Isolation of the Heart
When my lunch date had to cancel for today due to a funeral, it left me with an interesting dilemma: do I try to fill that lunch slot or do I take advantage of some time to myself? Most of the time, I choose to try to connect with someone. On a Tuesday, Wednesday or Thursday, I typically will see if Angie and I can grab lunch sans kids. But today, she was on her way to the doctor to get diagnosed with strep. Her illness forced my hand to some degree, as I chose to make use of my lunch time by running over to Menard’s to order siding for this Saturday morning’s big side-a-thon on the south side of my home (volunteer positions still available, email me if you’re interested!). Any excess time would get to be mine.
As it turned out, I was left without about 25 minutes to grab some Panchero’s for lunch. Now, Ryan version 1 would have grabbed his burrito bowl and headed for the hills. But over the past few months I’ve found a certain joy in occasionally getting to take some time to sit at a restaurant by myself. I keep my iPhone in my pocket, so there is no podcast, no music, no facebook, no twitter, no internet, no children, nothing. Just me and God and stillness.
My morning had been filled with chaos as Angie was sick, so I had expanded kid duties — which is foreign because I typically work the night shift, not the morning shift. And as Angie can explain more fully, I don’t really do routine well…so this morning was a crazy blur. I got to work an hour later than normal and threw myself into creating a new presentation for tomorrow. I have an awesome opportunity to share with old agents about how they can begin to understand young people in order to effectively show how life insurance addresses the financial needs in Gen X and Gen Y’s lives rather than just trying to “sell” them some life insurance. When I’m in creative synthesis mode like I was this morning, my mind is all over the joint and I’m difficult to talk to because I’m in Ryanland. And to be honest, I LOVE being there.

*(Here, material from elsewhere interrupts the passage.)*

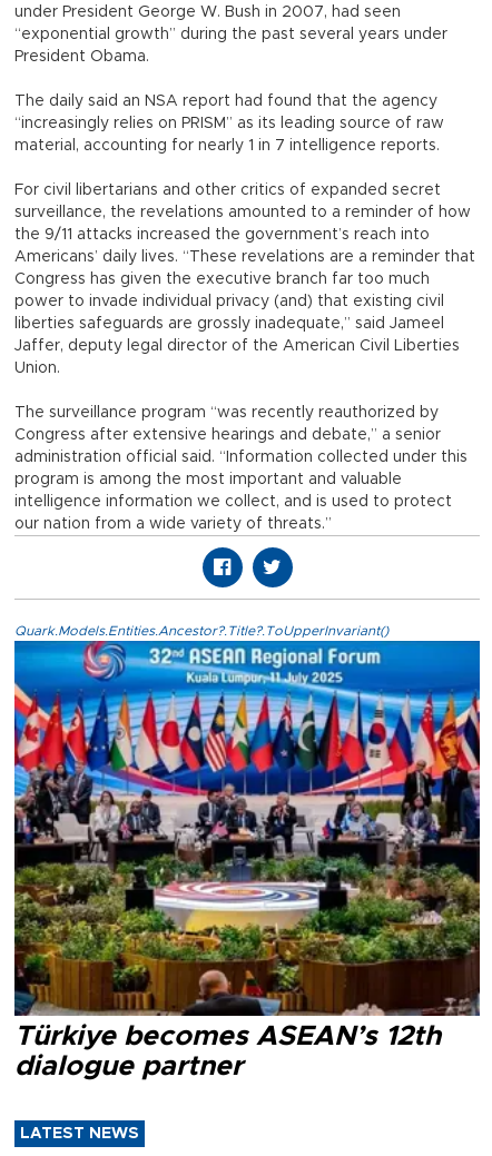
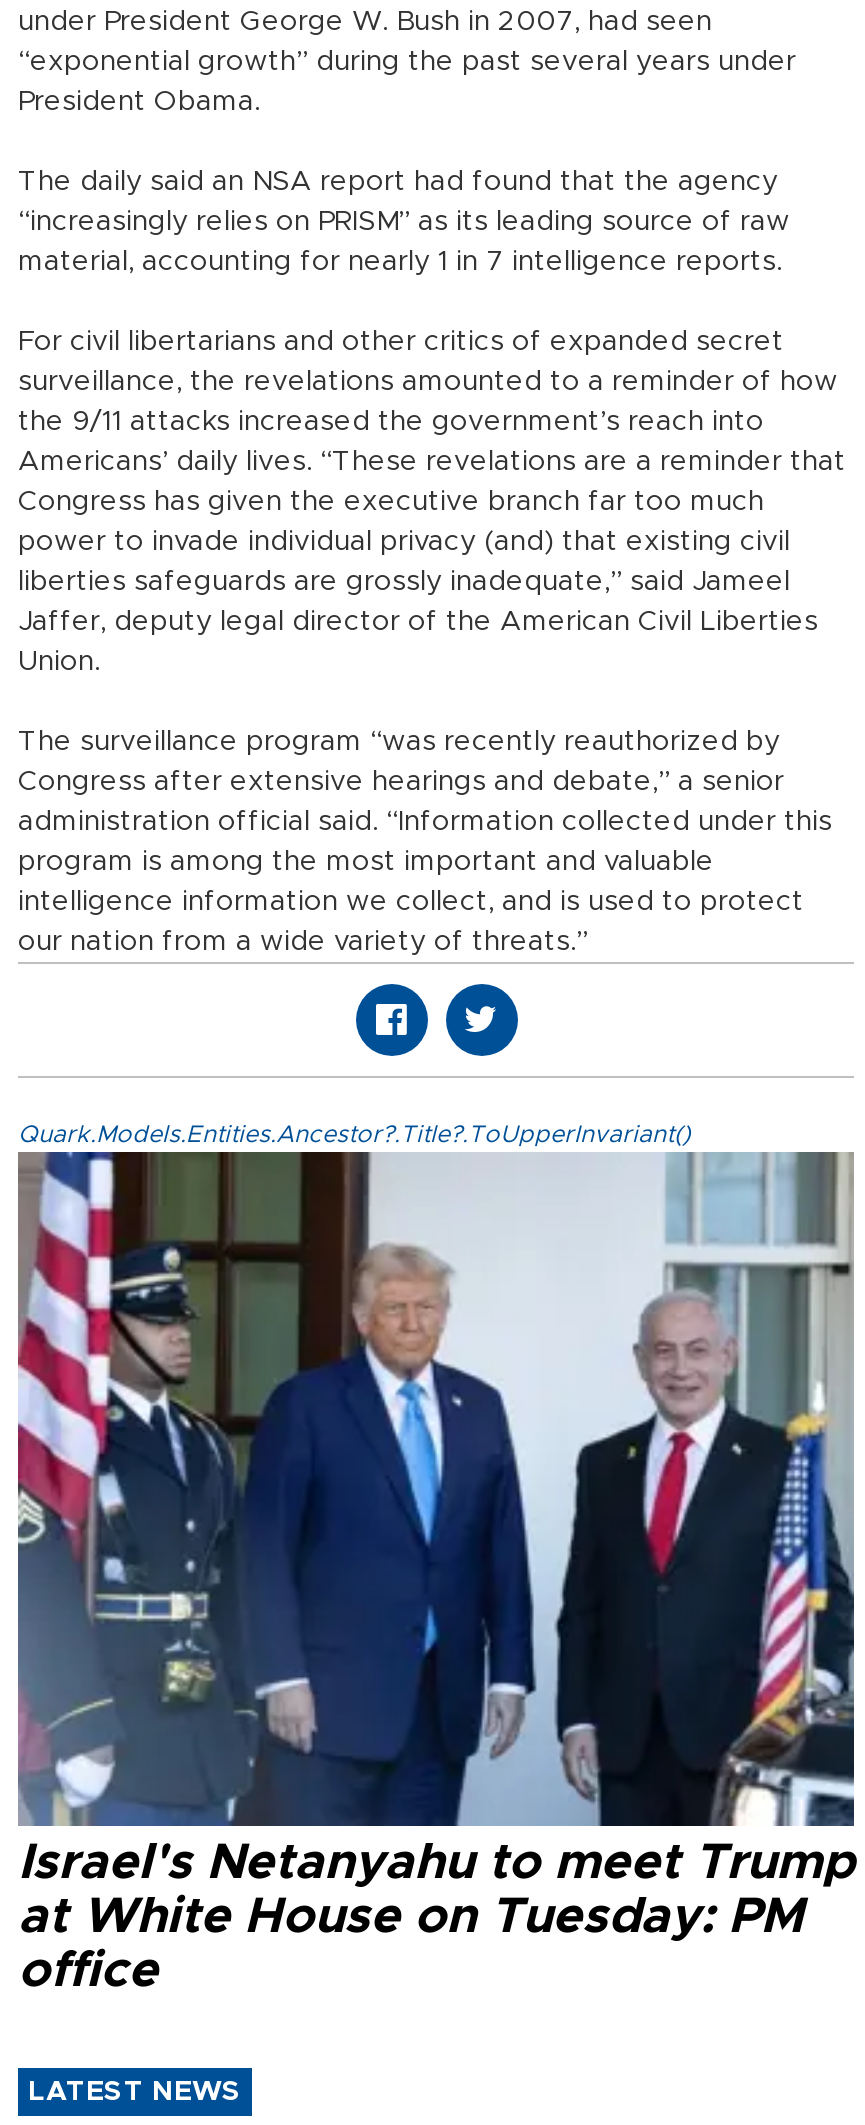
[13,640,481,1081] [image] | Türkiye becomes ASEAN’s 12th | dialogue partner -> [16,1150,856,1997] [image] | Israel's Netanyahu to meet Trump | at White House on Tuesday: PM | office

But most assuredly, the stillness of lunch came at a great time.
As I sat there eating and talking with my Father, I asked Him what He was showing me. I saw a family of three sitting in a booth, talking significantly less than I was! The son was in his mid-20s, wearing a graphic tee with some phrase screenprinted on the front in a smallish font — I’m sure it said something witty and ironic. Dad basically looked like a 30 year older version of his son, except he was gray on top. Mom sat next to dad, but she looked like she accidentally sat down at the wrong table. Had son not had some of her facial and coloring details, I wouldn’t have thought she was mom. But she had the “blank mom stare.” While the son and dad sat there and ate as though the very act was draining them of their life force, mom stared straightforward at (through?) the window, eating her burrito at a pace that said “if I keep eating, I won’t be expected to come up with something to say.” The one that comes after time when a man and woman stop becoming husband/wife to solely become dad/mom and son had long since stopped depending on them. In the 15 minutes that I was there after noticing them, I never saw anyone say a word.

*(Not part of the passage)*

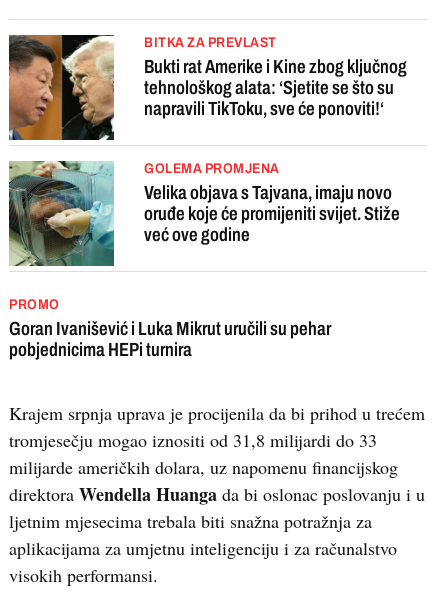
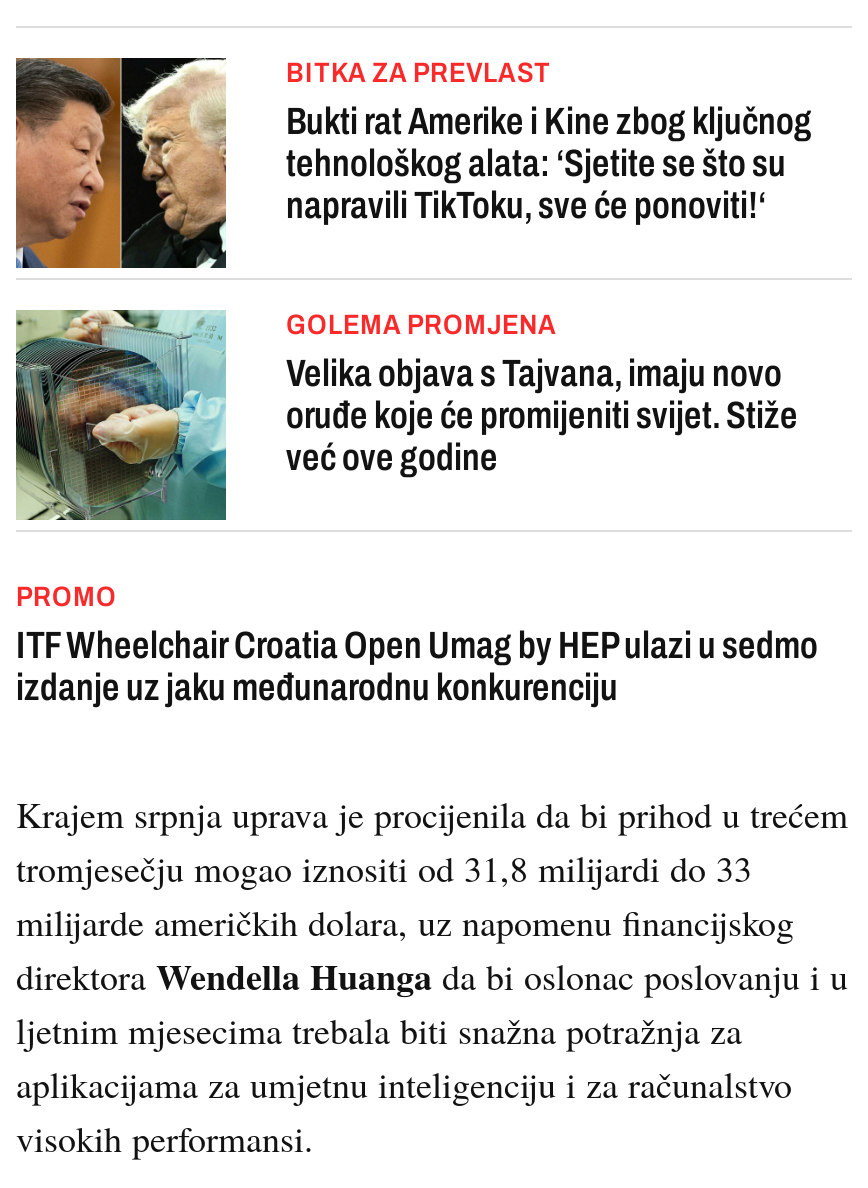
[9,318,331,360] Goran Ivanišević i Luka Mikrut uručili su pehar | pobjednicima HEPi turnira -> [16,624,818,708] ITF Wheelchair Croatia Open Umag by HEP ulazi u sedmo | izdanje uz jaku međunarodnu konkurenciju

Now, I don’t know if this was the hangover from a crisis or if there just wasn’t anything going on to make small talk about, but it was not just the lack of speaking that struck me. They were visibly isolated from each other. There were three people at the table, but they were all sitting there alone. The body language was unmistakable, there was no connection between them except their DNA. And the thing is, they really aren’t unique. As I thought about the research I was doing this morning, I realized how much each generation is defined by how they chose to find community and how they choose to isolate themselves. Within each generation, depending on environment and the lies people choose to believe about themselves, people with will lose balance and go deep into isolation. But they don’t necessarily leave the presence of people. They just become isolated in their hearts and in their minds. I’ve been at that place — completely alone even when surrounded by dozens of people I know. And as I watched them, their joylessness was palpable. It made me hurt for them.

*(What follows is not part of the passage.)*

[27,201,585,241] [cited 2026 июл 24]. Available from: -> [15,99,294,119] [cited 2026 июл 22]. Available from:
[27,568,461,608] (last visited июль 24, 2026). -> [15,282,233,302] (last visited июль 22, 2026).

I think what makes it so painful to watch is, if they’re like me, they don’t know how they got isolated. It wasn’t presented as a single choice “do I want to be isolated or not?” Instead, it’s so often the result of 10s of thousands of choices. And before long, all the little ties that bind us have been cut. And we’re floating there, all alone. And we don’t have the first clue how to reconnect. Well, in case those three people read this blog, I’ll give them a nudge to get them going the right direction: “You’re worth it. So reach out to someone and connect with them. There’s a good chance they’re feeling as alone as you are. Quit worrying about what you’ll say or what they’ll think, and just realize that at the core of human relationships, it’s the intentional effort to love one another that binds us, not the subject matter.”
Who do you know that needs to feel your love today? What will win the day, your fear of loving or your desire to have true, deep joy?